En esta era en la que la decoración se ha vuelto casi mainstream, las vajillas han pasado de ser un simple soporte para la comida a objetos de deseo con narrativa propia. Y, curiosamente, octubre fue el mes en el que los platos fueron tema de conversación nacional. Por un lado, el lanzamiento de la colaboración Gustaf Westman x IKEA, el nuevo fenómeno viral cuyas piezas —no todas— se agotaron en cuestión de horas. Por otro, el anuncio de que La Cartuja de Sevilla, la legendaria firma fundada por Charles de Pickman en 1841, detenía su producción y comercialización «por un plazo no determinado» debido a «razones técnicas».
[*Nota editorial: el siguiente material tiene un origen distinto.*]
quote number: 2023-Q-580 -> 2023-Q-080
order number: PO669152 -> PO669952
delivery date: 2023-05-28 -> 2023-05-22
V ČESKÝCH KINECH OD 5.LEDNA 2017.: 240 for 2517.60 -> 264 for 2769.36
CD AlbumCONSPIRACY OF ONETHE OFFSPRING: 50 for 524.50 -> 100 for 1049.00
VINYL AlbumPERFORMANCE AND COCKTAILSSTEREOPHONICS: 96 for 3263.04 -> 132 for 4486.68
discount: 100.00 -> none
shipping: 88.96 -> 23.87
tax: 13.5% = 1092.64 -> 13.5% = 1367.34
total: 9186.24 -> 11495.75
El pasado y el futuro frente a frente: la tradición artesanal de una fábrica mítica frente a la estética naïf y pastel de un estudio sueco fundado en 2020. Dos visiones opuestas, separadas por casi dos siglos y un océano de filtros de Instagram. A propósito de esta polémica, bien vale rescatar una frase que la estilista Marta Handrich publicó en verano, dentro de una serie de frivolidades que escribe junto a su hermana Blanca. Escribía Marta: «No puedo entender a la gente que desayuna a diario en un triste plato blanco de Ikea, con la cuchara golpeando la loza sin alma, como si aquello no tuviera importancia».
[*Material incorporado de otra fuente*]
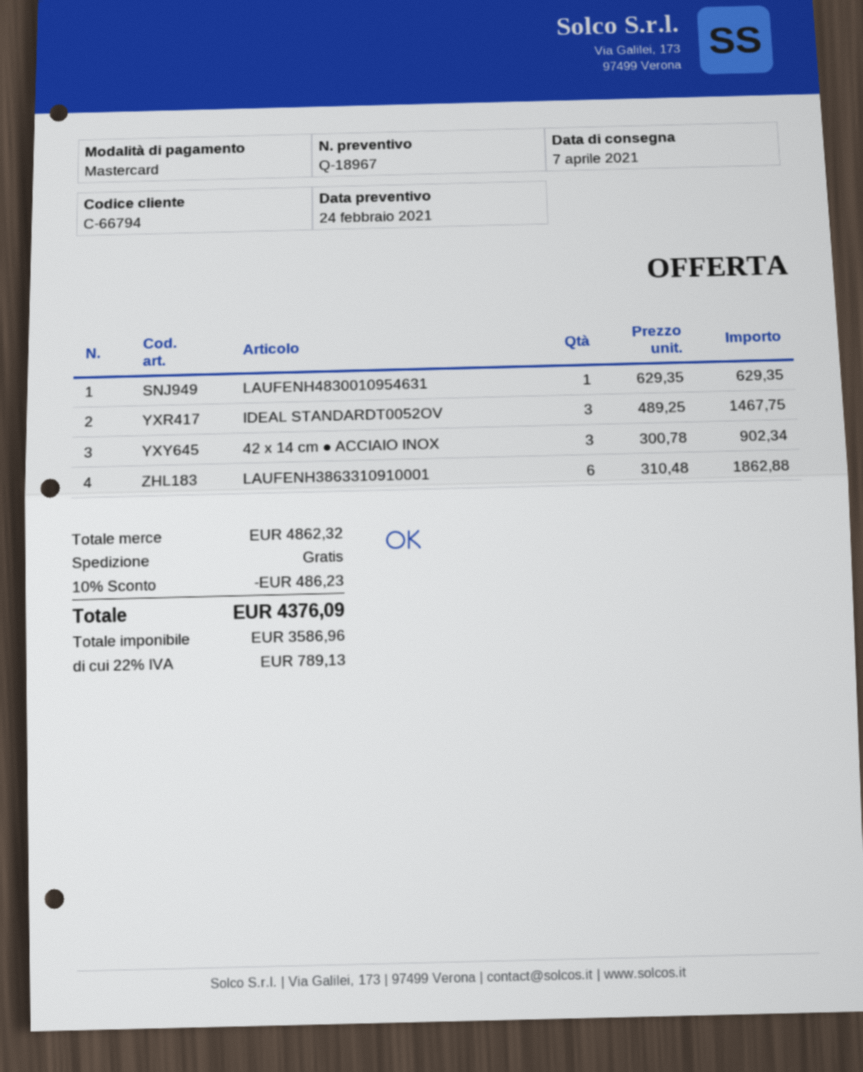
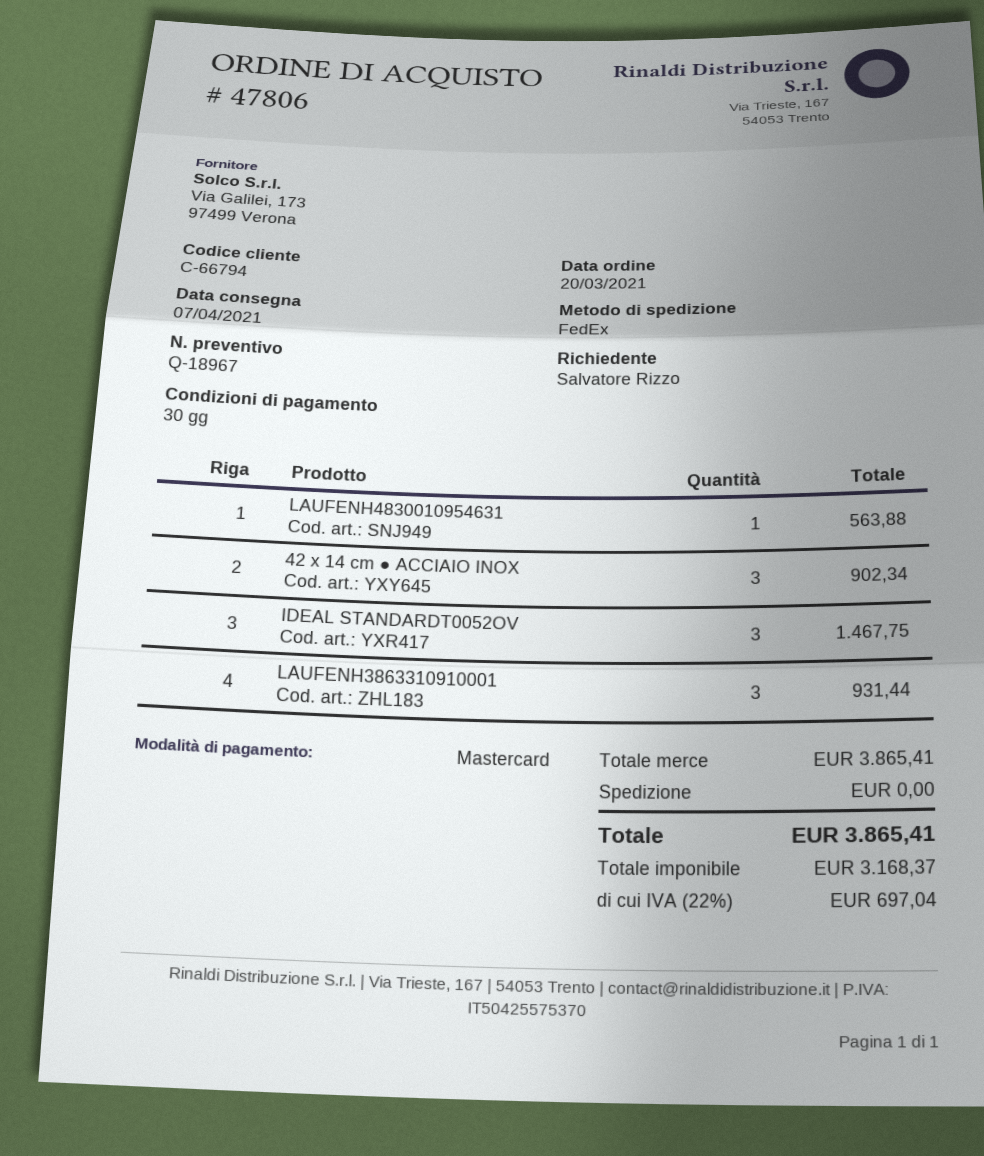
LAUFENH4830010954631: 1 for 629.35 -> 1 for 563.88
LAUFENH3863310910001: 6 for 1862.88 -> 3 for 931.44
subtotal: 4862.32 -> 3865.41
discount: 10% = 486.23 -> none
net: 3586.96 -> 3168.37
tax: 22% = 789.13 -> 22% = 697.04
total: 4376.09 -> 3865.41

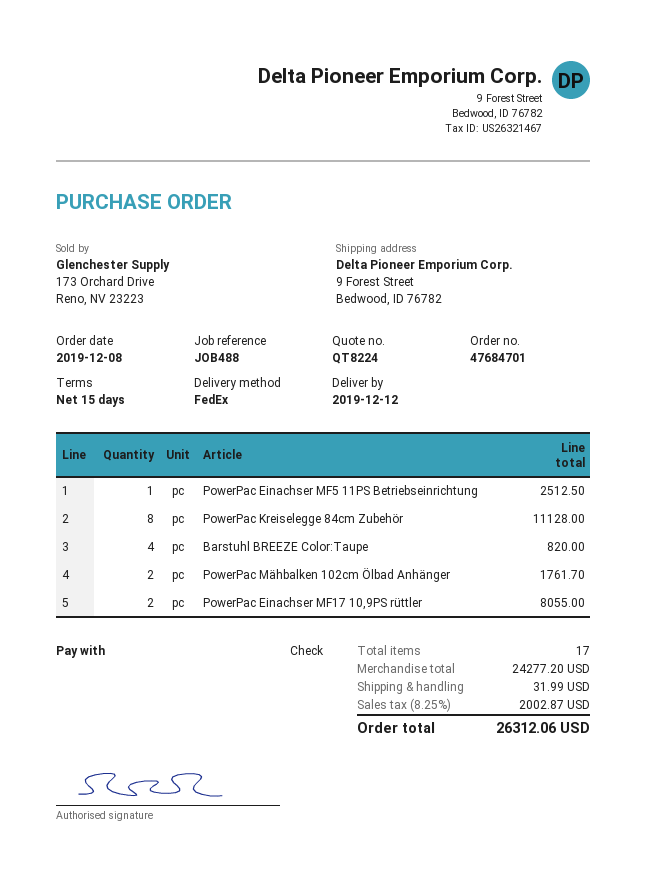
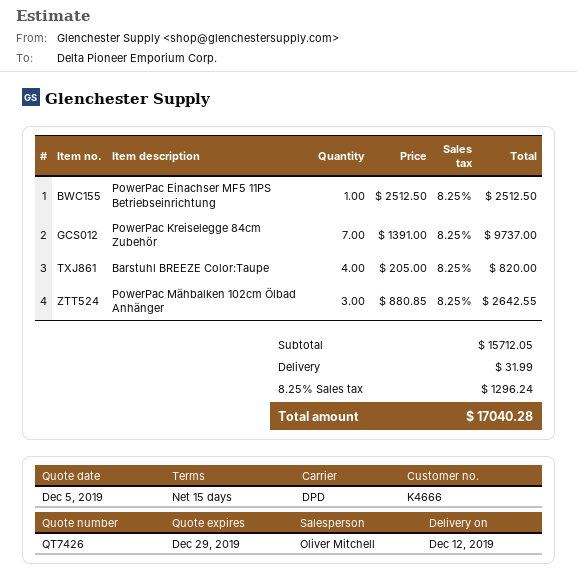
quote number: QT8224 -> QT7426
shipping method: FedEx -> DPD
PowerPac Kreiselegge 84cm Zubehör: 8 for 11128.00 -> 7 for 9737.00
PowerPac Mähbalken 102cm Ölbad Anhänger: 2 for 1761.70 -> 3 for 2642.55
PowerPac Einachser MF17 10,9PS rüttler: 2 for 8055.00 -> none
subtotal: 24277.20 -> 15712.05
tax: 8.25% = 2002.87 -> 8.25% = 1296.24
total: 26312.06 -> 17040.28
«No puedo entender a la gente que desayuna a diario en un triste plato blanco de Ikea, como si aquello no importase»
Porque, admitámoslo, hasta el plato de cereales se ha convertido en una declaración de intenciones. Y si no, que se lo digan a Gustaf Westman, cuyo universo pop ha conquistado los feeds de medio mundo. «Creo que el éxito de Gustaf Westman tiene mucho que ver con lo pop de su propuesta. Son piezas felices, divertidas, playful, y eso conecta mucho con cómo consumimos estética hoy, especialmente en redes sociales. A mí me encanta ese toque pop y casi absurdo que tienen algunas de sus piezas como una fuente pensada solo para las albóndigas», explica Dorta. Es justo tomarse el diseño en serio, pero sin perder la ironía, lo que ha conectado con una generación que «busca alegría en los objetos cotidianos», cuenta Elena Rodicio. Tras años de sobriedad y minimalismo, «volvemos al color con tendencias como el dopamine color». Aunque para ella, sin duda, otra de las razones de su fama se debe a que ha sabido moverse «entre el diseño de autor y el objeto mainstream. Y no hay que olvidar que su estética es muy fotografiable, y eso hace que en redes corra como la pólvora».
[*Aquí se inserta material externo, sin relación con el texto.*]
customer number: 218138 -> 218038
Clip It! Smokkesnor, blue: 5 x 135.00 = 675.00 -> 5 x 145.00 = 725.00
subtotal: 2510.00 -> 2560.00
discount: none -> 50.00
Lo que no ha ocurrido con La Cartuja de Sevilla sí sucedió, para bien, con Duralex. Esas vajillas marrones y verdes translúcidas que se apilaban en las alacenas de nuestras abuelas, testigos silenciosos de tantos Cola Caos y platos de lentejas, han vuelto convertidos en objetos de culto. En un mundo cada vez más digital y homogéneo, apetece rodearse de cosas que nos devuelvan a lo tangible, lo imperfecto y lo propio. Como reconoce Almonacid, «hay algo muy bonito en rescatar objetos que antes eran cotidianos y hoy vemos casi como tesoros».
Tal vez ahí resida la clave: entre el plato de albóndigas azul celeste y la vajilla heredada de la abuela, todos buscamos lo mismo: un poco de belleza cotidiana y algo de alegría visual —y emocional— sobre la mesa. Pero sin postureos obligatorios, por favor, y con un poquito de espacio para el cutrerío y el caos.